WORK ORDER: Please retype the data below exactly, stopping after the line with "close1, 2017-04-13: 30.46 -> none" and skipping every picture.

DATA EXCERPTS: Begin

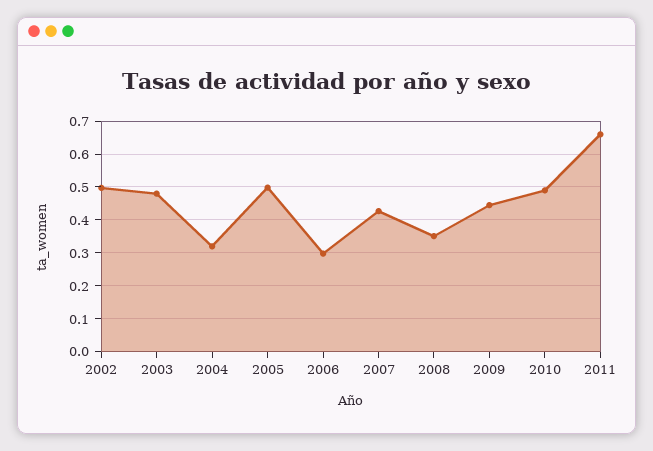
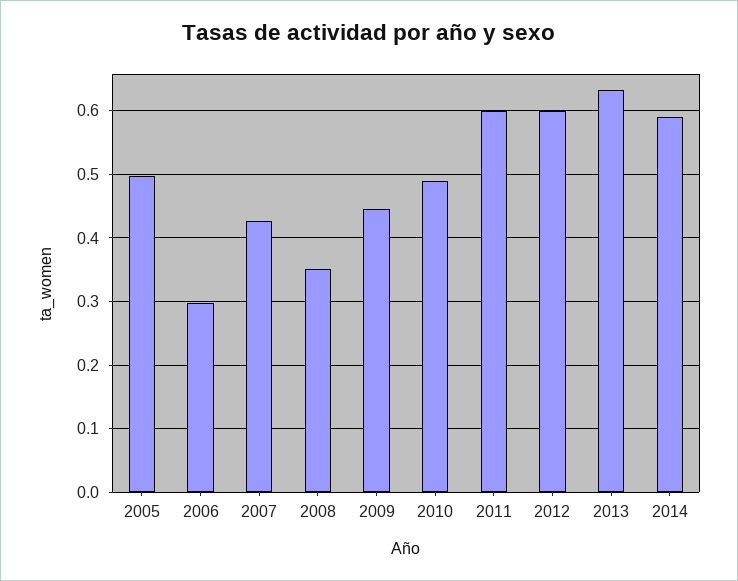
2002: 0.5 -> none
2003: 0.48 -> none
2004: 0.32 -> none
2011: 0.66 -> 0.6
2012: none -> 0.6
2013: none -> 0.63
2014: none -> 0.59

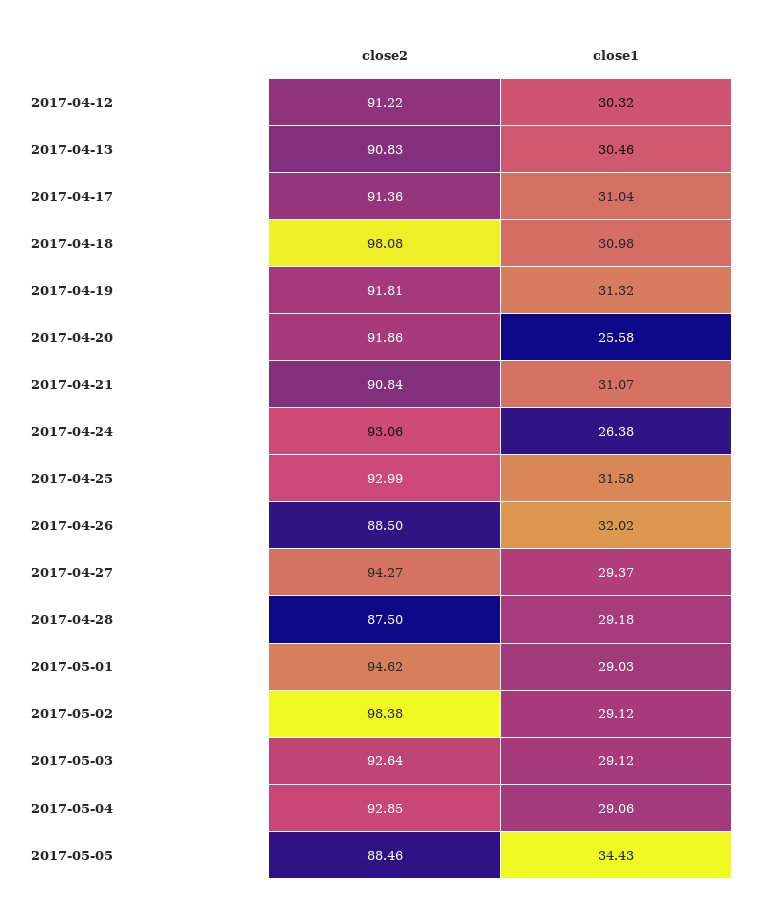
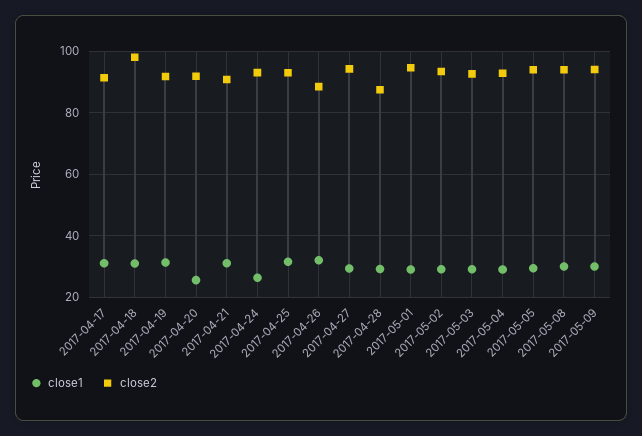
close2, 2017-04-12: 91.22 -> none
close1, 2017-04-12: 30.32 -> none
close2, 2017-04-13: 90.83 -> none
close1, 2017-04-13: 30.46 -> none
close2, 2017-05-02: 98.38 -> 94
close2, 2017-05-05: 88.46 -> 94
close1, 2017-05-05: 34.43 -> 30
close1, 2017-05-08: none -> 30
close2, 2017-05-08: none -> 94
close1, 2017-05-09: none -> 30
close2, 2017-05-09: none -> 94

DATA EXCERPTS: End

YOUR SOLUTION:
2002: 0.5 -> none
2003: 0.48 -> none
2004: 0.32 -> none
2011: 0.66 -> 0.6
2012: none -> 0.6
2013: none -> 0.63
2014: none -> 0.59

close2, 2017-04-12: 91.22 -> none
close1, 2017-04-12: 30.32 -> none
close2, 2017-04-13: 90.83 -> none
close1, 2017-04-13: 30.46 -> none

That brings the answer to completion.